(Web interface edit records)
========================

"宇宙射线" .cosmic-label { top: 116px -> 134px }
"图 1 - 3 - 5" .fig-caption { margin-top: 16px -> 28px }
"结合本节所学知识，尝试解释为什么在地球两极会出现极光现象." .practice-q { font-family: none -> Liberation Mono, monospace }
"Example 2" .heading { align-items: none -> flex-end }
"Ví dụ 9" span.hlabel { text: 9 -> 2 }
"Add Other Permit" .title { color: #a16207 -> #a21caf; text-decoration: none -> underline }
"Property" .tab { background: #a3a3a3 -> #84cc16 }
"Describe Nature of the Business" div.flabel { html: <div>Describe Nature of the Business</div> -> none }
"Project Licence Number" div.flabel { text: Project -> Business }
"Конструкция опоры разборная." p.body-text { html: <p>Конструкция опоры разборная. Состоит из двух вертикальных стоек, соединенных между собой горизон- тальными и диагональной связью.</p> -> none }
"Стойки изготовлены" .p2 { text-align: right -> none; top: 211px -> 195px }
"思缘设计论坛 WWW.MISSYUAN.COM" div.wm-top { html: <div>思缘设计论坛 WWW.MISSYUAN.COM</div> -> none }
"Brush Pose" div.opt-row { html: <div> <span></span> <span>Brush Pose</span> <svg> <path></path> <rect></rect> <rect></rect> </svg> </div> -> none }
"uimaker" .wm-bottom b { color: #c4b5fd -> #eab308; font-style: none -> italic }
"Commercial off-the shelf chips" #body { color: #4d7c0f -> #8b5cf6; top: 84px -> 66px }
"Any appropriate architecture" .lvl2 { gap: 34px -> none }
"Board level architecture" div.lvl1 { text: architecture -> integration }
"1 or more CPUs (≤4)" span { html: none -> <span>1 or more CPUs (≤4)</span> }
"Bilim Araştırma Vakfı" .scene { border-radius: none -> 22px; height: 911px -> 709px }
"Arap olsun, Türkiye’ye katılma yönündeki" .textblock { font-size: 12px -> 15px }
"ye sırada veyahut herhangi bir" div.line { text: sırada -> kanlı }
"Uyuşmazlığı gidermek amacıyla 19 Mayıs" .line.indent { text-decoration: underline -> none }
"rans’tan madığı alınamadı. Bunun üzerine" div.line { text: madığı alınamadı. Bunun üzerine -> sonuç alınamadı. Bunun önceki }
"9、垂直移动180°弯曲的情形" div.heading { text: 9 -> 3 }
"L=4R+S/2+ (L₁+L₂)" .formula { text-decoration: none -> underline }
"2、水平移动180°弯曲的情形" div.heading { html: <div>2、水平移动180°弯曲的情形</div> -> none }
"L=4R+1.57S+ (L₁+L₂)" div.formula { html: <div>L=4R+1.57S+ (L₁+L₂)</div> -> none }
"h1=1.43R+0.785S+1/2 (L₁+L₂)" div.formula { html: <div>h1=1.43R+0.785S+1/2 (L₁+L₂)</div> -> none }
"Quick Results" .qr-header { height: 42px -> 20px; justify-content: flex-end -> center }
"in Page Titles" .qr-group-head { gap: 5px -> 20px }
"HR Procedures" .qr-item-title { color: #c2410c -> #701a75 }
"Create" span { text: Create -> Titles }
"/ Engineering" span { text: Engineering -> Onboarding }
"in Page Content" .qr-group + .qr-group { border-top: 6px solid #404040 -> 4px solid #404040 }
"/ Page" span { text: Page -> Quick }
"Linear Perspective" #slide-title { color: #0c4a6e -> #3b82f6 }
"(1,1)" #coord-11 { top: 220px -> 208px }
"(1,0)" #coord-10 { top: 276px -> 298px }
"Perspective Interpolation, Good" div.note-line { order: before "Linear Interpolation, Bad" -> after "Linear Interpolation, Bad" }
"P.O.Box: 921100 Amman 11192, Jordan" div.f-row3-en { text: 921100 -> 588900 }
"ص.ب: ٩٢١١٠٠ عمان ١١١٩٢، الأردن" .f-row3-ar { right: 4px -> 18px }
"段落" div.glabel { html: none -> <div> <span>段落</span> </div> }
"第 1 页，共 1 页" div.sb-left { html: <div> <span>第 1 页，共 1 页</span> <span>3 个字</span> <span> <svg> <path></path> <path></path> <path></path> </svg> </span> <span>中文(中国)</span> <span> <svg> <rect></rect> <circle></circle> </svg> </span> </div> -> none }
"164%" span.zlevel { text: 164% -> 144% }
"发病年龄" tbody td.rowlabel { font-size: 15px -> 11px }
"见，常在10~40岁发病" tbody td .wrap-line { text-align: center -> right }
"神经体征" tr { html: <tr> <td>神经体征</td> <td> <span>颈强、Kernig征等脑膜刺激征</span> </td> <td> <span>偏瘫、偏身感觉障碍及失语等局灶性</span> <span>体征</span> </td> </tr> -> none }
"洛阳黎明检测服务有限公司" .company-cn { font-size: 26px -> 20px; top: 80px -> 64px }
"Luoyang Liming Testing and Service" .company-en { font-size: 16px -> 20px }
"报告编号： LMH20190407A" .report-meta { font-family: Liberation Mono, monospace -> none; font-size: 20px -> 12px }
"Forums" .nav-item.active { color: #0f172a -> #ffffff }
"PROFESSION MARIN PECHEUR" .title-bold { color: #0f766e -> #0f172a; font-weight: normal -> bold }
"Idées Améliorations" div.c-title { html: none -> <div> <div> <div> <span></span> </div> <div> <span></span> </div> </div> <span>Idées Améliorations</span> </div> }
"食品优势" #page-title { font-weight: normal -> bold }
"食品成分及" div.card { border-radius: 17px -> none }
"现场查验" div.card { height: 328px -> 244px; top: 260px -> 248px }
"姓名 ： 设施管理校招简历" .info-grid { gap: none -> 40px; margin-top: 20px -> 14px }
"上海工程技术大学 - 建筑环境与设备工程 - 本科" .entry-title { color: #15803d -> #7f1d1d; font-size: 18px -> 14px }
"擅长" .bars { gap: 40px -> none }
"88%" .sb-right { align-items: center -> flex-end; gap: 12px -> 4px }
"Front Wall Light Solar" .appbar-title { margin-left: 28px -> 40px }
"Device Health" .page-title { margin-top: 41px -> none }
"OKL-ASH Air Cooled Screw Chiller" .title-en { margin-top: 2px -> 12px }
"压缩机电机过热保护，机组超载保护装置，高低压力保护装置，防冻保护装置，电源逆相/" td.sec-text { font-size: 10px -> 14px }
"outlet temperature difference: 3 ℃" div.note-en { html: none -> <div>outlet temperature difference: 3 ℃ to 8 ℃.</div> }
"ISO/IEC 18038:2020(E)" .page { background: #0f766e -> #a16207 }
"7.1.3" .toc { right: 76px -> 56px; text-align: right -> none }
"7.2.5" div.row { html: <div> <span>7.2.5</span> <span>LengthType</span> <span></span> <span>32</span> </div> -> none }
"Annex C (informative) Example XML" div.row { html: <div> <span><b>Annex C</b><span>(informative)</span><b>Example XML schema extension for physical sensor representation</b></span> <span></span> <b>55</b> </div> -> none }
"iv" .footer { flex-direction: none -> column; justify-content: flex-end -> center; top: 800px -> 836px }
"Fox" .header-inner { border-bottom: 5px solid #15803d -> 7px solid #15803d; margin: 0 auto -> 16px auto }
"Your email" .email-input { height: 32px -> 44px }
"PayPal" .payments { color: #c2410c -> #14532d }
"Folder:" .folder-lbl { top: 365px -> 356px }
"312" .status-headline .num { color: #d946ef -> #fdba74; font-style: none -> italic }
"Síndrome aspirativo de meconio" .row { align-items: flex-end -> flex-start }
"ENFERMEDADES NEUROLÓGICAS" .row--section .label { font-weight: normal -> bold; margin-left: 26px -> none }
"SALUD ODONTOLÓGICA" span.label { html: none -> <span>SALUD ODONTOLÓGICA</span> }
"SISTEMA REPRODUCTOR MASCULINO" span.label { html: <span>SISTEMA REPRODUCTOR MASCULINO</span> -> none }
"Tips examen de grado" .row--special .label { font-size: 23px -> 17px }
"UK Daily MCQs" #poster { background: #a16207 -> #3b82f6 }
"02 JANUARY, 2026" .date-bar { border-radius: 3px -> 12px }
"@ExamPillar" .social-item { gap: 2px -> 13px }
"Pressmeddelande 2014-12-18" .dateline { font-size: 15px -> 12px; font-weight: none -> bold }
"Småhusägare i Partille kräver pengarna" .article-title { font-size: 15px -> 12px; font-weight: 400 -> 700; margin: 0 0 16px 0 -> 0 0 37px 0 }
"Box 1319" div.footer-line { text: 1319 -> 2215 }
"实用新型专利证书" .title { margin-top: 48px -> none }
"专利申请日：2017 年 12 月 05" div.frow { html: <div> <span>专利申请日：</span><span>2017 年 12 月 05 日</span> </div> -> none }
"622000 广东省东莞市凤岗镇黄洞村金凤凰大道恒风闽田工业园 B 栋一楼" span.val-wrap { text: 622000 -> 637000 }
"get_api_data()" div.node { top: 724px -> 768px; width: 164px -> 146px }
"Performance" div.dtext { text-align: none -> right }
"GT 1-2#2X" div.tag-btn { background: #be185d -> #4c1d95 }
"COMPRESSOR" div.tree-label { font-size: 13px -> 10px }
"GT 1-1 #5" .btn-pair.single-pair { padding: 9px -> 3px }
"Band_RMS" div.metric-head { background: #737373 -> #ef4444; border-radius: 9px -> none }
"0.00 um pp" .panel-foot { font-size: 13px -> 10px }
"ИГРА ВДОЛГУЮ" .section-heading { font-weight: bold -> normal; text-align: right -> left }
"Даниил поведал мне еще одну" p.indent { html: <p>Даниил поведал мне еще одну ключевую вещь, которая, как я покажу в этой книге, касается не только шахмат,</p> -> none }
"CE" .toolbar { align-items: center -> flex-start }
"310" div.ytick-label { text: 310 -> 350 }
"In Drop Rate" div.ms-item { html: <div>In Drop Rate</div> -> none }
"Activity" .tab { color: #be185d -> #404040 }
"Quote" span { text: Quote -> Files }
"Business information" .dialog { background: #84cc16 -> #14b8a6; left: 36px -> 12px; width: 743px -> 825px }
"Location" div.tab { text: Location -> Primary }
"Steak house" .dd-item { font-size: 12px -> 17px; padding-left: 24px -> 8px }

========================

[ASSIGNED TASK] Using the entries above, give the number of lines that include "group", with no added words.

[ANSWER SPACE] 2